----- DATA IN THIS EXERCISE

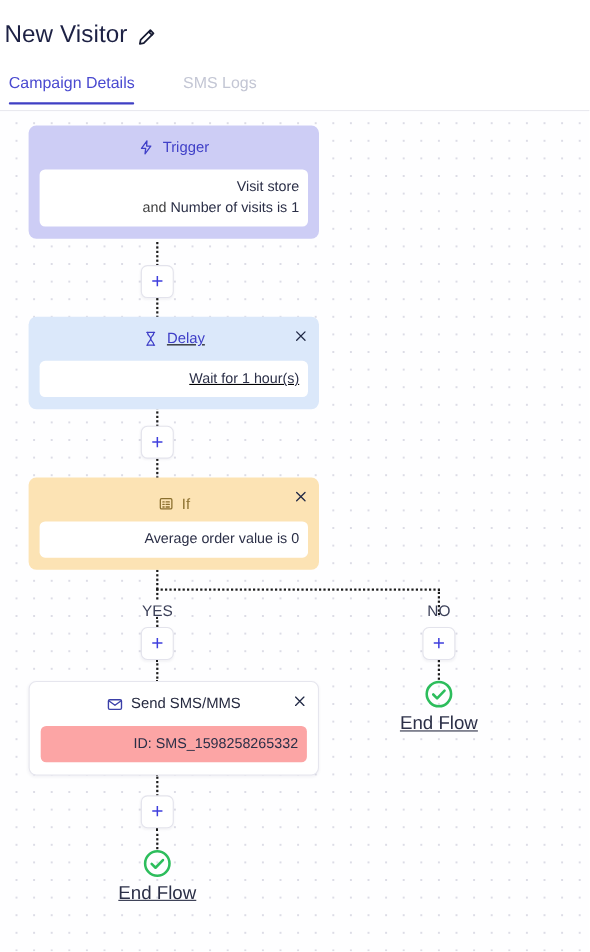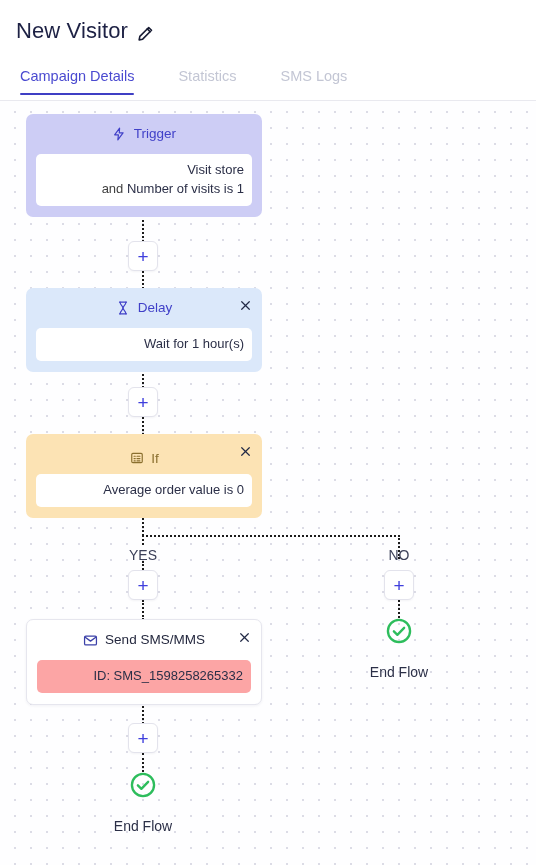--- a/index.html
+++ b/index.html
@@ -19,7 +19,7 @@
   .page-header {
     position: absolute; left: 0; top: 0; width: 536px; height: 62px;
     display: flex; align-items: center;
-    padding-left: 16px;
+    padding-left: 4px;
     background: transparent;
     z-index: 6;
   }

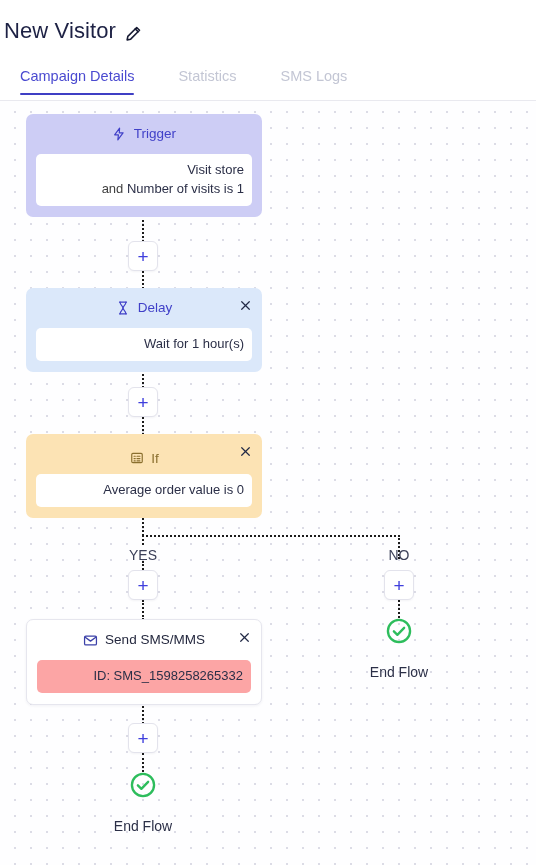--- a/index.html
+++ b/index.html
@@ -42,7 +42,7 @@
   .tab-bar {
     position: absolute; left: 0; top: 62px; width: 536px; height: 39px;
     display: flex; align-items: flex-start;
-    padding-left: 20px;
+    padding-left: 8px;
     z-index: 6;
   }
   .tab-bar::after {

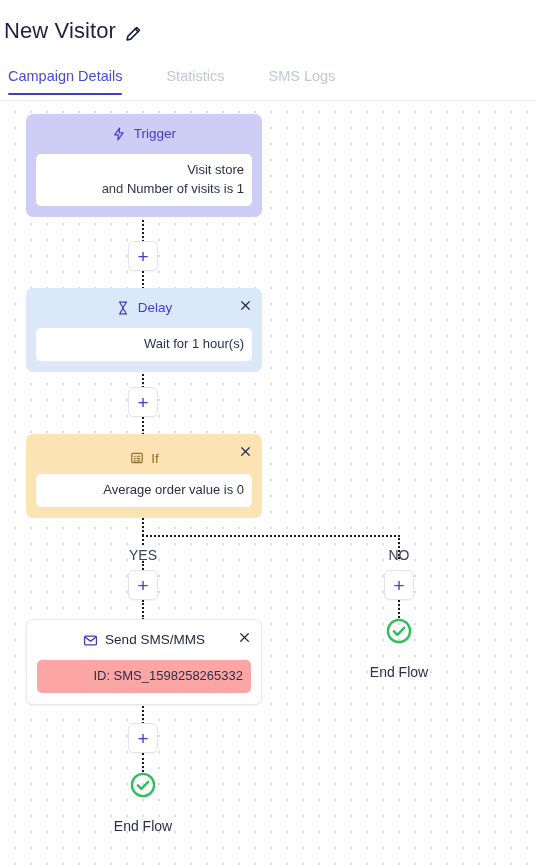--- a/index.html
+++ b/index.html
@@ -206,7 +206,6 @@
 
   <div class="tab-bar">
     <button class="tab active">Campaign Details</button>
-    <button class="tab">Statistics</button>
     <button class="tab">SMS Logs</button>
   </div>
 

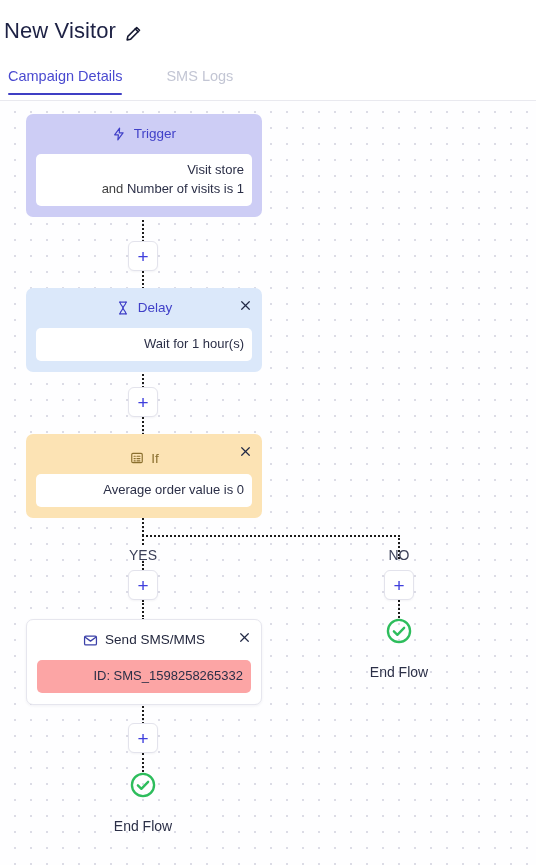--- a/index.html
+++ b/index.html
@@ -96,7 +96,7 @@
   .node {
     position: absolute;
     left: 26px;
-    width: 236px;
+    width: 264px;
     border-radius: 7px;
     z-index: 3;
     padding: 9px 10px 11px 10px;

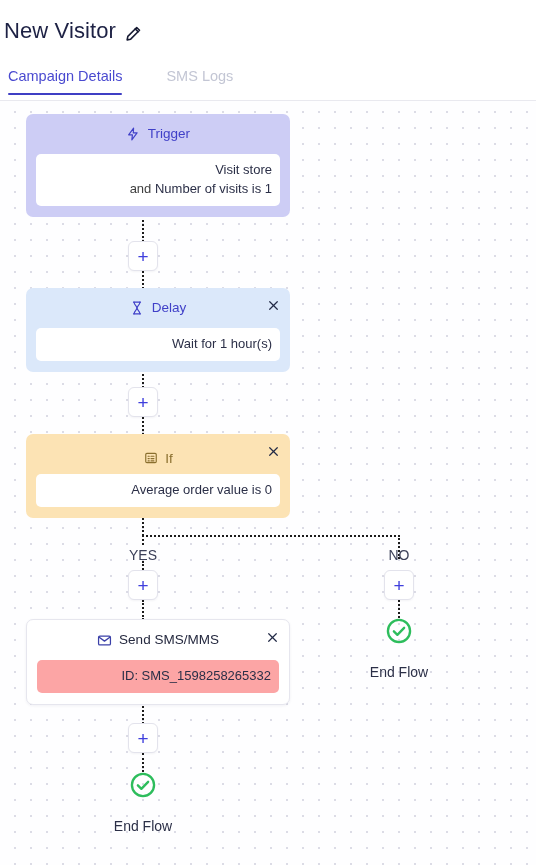--- a/index.html
+++ b/index.html
@@ -258,7 +258,7 @@
       <span>+</span>
     </div>
 
-    <div class="node node-delay" style="top:187px;">
+    <div class="node node-delay" style="top:187px;text-decoration:underline;">
       <div class="node-head">
         <span class="node-icon">
           <svg width="14" height="14" viewBox="0 0 24 24" fill="none" stroke="#4040c8" stroke-width="2" stroke-linecap="round" stroke-linejoin="round">

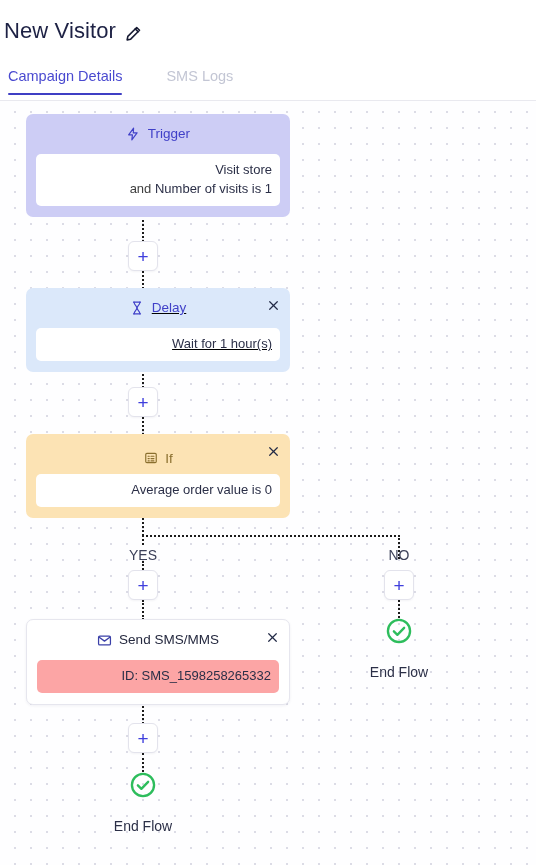--- a/index.html
+++ b/index.html
@@ -183,10 +183,11 @@
   }
   .end-flow .ef-icon { width: 28px; height: 28px; display: block; }
   .end-flow .ef-label {
-    margin-top: 19px;
-    font-size: 14px;
+    margin-top: 3px;
+    font-size: 17px;
     color: #2b2f47;
     white-space: nowrap;
+    text-decoration: underline;
   }
 </style>
 </head>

----------

◆ **TASK GOAL**: All of the entries must be reproduced exactly, with no pictures kept.

◆ **RESPONSE BOX**:
--- a/index.html
+++ b/index.html
@@ -19,7 +19,7 @@
   .page-header {
     position: absolute; left: 0; top: 0; width: 536px; height: 62px;
     display: flex; align-items: center;
-    padding-left: 16px;
+    padding-left: 4px;
     background: transparent;
     z-index: 6;
   }

--- a/index.html
+++ b/index.html
@@ -42,7 +42,7 @@
   .tab-bar {
     position: absolute; left: 0; top: 62px; width: 536px; height: 39px;
     display: flex; align-items: flex-start;
-    padding-left: 20px;
+    padding-left: 8px;
     z-index: 6;
   }
   .tab-bar::after {

--- a/index.html
+++ b/index.html
@@ -206,7 +206,6 @@
 
   <div class="tab-bar">
     <button class="tab active">Campaign Details</button>
-    <button class="tab">Statistics</button>
     <button class="tab">SMS Logs</button>
   </div>
 

--- a/index.html
+++ b/index.html
@@ -96,7 +96,7 @@
   .node {
     position: absolute;
     left: 26px;
-    width: 236px;
+    width: 264px;
     border-radius: 7px;
     z-index: 3;
     padding: 9px 10px 11px 10px;

--- a/index.html
+++ b/index.html
@@ -258,7 +258,7 @@
       <span>+</span>
     </div>
 
-    <div class="node node-delay" style="top:187px;">
+    <div class="node node-delay" style="top:187px;text-decoration:underline;">
       <div class="node-head">
         <span class="node-icon">
           <svg width="14" height="14" viewBox="0 0 24 24" fill="none" stroke="#4040c8" stroke-width="2" stroke-linecap="round" stroke-linejoin="round">

--- a/index.html
+++ b/index.html
@@ -183,10 +183,11 @@
   }
   .end-flow .ef-icon { width: 28px; height: 28px; display: block; }
   .end-flow .ef-label {
-    margin-top: 19px;
-    font-size: 14px;
+    margin-top: 3px;
+    font-size: 17px;
     color: #2b2f47;
     white-space: nowrap;
+    text-decoration: underline;
   }
 </style>
 </head>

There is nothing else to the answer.